Problem to solve:
For every line in the records that has the word "repeat", make a copy.
◇ ◇ ◇ ◇ ◇ ◇ ◇
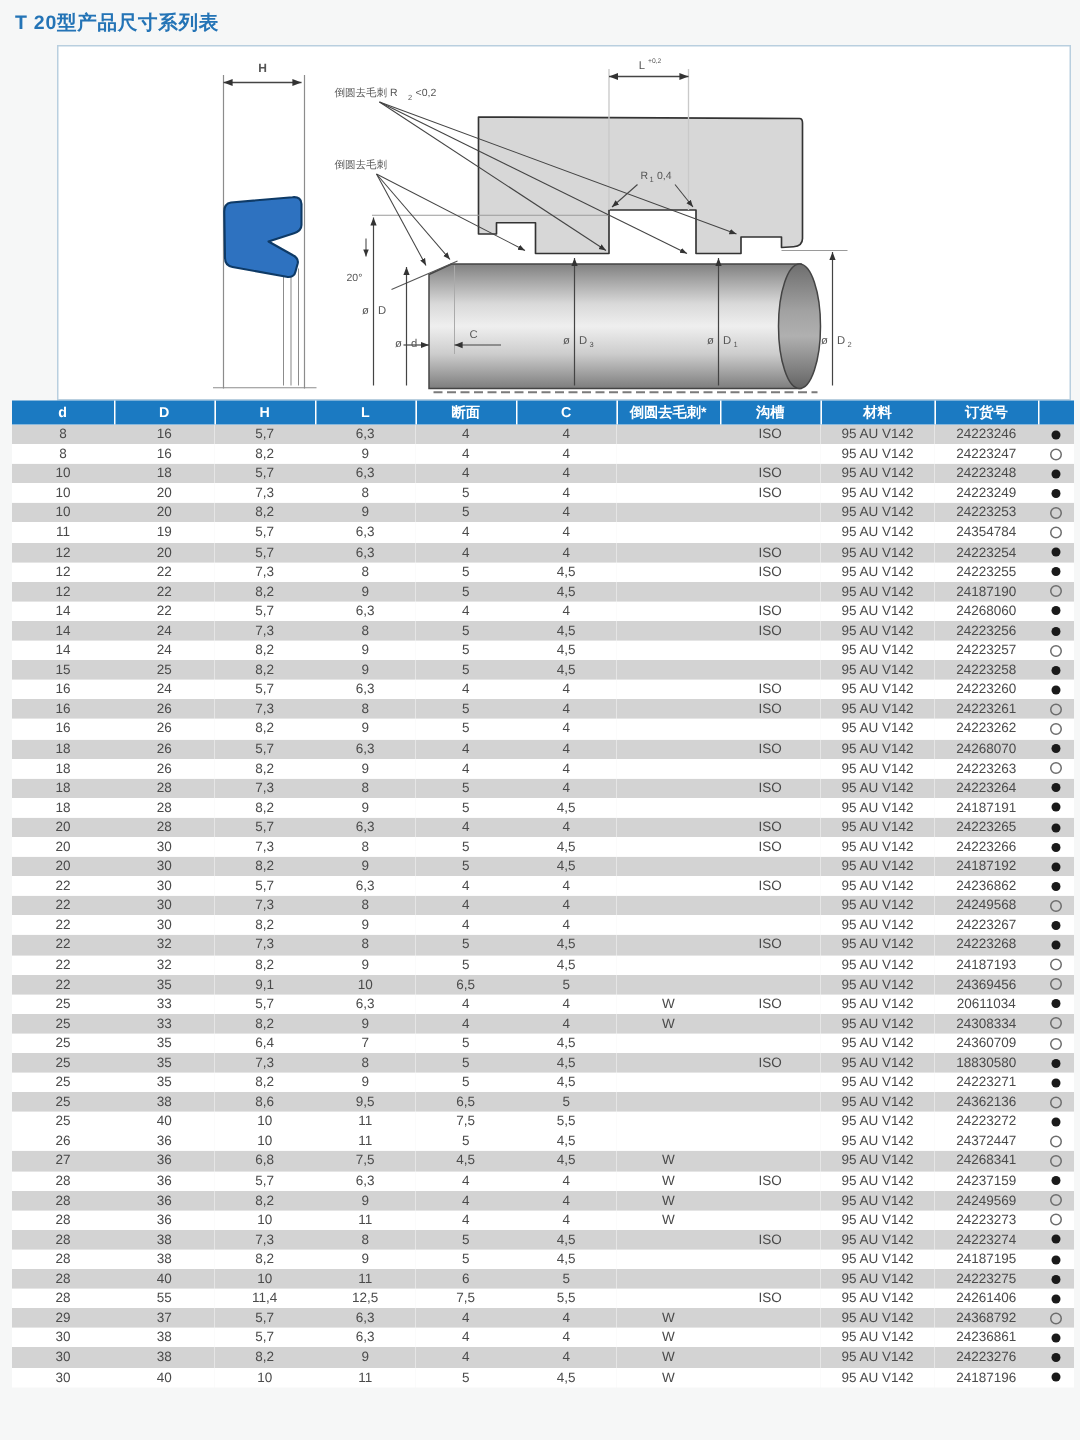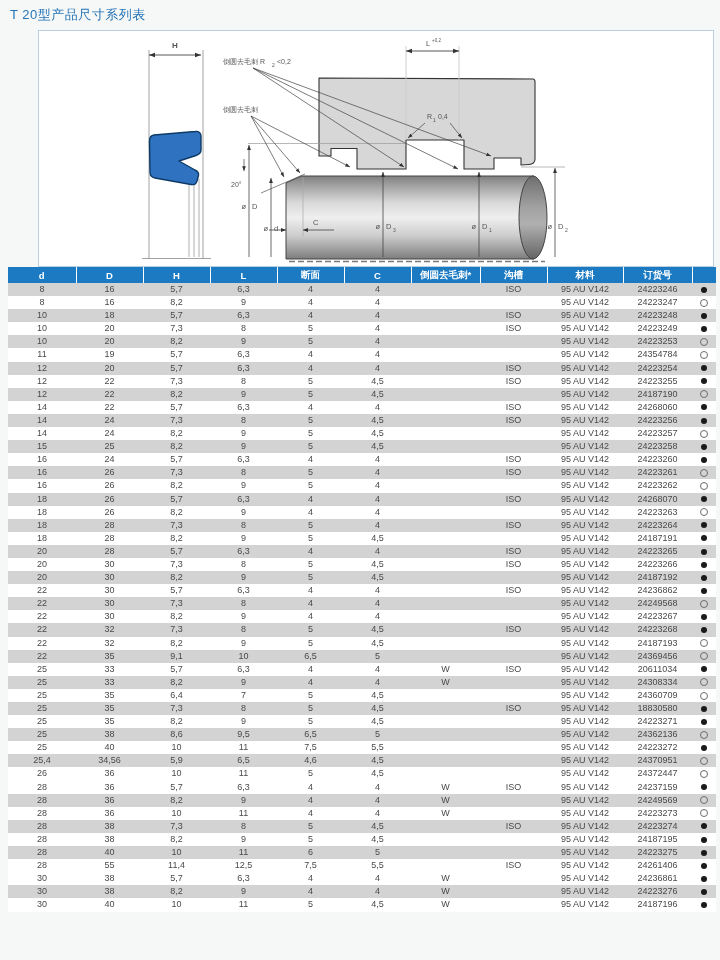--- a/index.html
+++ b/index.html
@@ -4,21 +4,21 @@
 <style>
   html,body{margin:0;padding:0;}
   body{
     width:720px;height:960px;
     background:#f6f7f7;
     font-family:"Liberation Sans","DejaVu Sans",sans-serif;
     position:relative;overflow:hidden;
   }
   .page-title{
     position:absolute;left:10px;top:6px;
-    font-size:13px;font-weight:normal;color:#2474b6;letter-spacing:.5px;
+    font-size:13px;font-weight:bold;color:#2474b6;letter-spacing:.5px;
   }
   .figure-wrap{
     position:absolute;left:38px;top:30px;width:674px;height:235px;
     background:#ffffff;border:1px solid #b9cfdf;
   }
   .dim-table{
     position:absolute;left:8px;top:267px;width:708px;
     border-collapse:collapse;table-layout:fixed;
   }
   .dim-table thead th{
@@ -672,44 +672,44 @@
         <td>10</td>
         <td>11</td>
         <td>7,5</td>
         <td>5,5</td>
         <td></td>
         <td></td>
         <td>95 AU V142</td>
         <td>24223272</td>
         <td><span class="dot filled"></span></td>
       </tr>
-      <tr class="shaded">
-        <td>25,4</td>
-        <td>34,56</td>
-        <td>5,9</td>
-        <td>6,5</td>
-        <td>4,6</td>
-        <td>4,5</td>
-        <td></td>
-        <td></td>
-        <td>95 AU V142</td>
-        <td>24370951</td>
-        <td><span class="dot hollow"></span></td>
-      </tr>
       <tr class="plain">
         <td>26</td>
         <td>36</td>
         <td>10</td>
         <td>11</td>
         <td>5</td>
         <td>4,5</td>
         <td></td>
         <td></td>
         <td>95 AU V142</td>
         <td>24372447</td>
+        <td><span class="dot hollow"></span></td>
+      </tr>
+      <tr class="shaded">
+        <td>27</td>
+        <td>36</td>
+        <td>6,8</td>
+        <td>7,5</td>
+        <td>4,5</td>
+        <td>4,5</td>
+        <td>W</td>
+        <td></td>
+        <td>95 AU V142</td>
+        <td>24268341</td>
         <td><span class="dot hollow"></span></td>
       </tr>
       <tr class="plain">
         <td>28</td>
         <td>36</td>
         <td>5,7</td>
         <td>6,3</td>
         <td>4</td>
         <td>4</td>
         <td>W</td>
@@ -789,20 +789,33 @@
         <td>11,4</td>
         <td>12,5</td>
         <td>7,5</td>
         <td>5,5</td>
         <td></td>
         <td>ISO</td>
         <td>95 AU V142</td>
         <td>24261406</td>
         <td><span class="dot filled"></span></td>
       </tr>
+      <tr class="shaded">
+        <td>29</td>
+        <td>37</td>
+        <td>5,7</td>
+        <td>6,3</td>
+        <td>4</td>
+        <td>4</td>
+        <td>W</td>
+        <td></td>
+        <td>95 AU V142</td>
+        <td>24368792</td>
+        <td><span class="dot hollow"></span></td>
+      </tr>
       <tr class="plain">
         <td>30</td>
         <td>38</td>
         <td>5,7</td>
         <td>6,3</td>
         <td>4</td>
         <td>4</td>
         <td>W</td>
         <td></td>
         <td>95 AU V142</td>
◇ ◇ ◇ ◇ ◇ ◇ ◇
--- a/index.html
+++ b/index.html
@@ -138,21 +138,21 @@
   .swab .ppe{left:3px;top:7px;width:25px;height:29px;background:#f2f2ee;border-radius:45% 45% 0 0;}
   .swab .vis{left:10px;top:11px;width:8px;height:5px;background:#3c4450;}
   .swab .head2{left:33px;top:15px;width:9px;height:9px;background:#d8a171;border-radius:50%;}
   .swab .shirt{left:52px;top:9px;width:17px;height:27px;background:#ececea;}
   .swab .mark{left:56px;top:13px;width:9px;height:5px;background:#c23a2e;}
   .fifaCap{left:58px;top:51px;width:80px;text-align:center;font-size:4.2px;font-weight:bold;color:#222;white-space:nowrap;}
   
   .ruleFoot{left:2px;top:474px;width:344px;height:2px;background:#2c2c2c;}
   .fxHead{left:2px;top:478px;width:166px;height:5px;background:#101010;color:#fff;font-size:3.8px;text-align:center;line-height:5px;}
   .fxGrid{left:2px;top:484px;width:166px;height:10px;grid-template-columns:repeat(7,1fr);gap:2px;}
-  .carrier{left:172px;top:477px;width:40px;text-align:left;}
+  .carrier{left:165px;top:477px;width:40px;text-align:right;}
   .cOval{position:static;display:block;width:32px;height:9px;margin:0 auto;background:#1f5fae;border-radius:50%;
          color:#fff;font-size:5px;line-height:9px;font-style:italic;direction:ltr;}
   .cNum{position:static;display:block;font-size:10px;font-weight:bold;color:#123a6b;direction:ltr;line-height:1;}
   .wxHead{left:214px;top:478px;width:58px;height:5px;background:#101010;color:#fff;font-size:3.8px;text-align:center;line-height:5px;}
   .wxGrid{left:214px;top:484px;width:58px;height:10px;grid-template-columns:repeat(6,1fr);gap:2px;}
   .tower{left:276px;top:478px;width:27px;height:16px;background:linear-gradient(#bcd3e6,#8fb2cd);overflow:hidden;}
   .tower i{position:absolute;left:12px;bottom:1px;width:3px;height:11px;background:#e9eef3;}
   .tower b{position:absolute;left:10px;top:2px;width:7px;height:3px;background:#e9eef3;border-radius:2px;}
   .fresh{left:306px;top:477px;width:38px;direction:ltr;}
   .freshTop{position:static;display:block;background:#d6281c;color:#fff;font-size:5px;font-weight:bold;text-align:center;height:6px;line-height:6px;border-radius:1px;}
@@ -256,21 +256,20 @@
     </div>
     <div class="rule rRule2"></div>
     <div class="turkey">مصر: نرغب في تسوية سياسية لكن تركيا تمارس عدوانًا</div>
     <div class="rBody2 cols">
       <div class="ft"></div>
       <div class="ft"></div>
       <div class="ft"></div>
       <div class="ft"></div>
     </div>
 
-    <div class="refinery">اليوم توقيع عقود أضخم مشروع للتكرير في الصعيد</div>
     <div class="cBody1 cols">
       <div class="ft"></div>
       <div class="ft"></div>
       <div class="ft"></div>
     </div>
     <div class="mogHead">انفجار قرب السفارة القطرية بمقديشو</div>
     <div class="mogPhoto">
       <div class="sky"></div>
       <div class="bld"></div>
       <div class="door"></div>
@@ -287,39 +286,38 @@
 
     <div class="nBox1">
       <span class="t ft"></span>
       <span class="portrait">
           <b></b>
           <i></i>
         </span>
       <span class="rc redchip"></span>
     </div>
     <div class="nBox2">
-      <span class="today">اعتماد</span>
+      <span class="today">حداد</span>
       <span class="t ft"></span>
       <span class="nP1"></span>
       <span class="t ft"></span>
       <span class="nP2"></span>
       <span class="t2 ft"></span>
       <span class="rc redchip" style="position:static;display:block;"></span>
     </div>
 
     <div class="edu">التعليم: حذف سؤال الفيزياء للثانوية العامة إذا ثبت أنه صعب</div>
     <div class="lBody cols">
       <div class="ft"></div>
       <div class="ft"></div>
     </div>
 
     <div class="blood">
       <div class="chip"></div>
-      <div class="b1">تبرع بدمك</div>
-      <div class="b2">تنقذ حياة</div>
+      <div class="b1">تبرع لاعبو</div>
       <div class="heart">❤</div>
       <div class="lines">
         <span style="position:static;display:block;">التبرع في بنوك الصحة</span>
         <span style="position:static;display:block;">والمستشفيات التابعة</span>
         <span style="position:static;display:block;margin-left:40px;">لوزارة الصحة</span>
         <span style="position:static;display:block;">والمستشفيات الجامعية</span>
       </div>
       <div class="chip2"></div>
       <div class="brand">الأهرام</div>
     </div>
◇ ◇ ◇ ◇ ◇ ◇ ◇
Finished task:
   .fxGrid{left:2px;top:484px;width:166px;height:10px;grid-template-columns:repeat(7,1fr);gap:2px;}
   .wxGrid{left:214px;top:484px;width:58px;height:10px;grid-template-columns:repeat(6,1fr);gap:2px;}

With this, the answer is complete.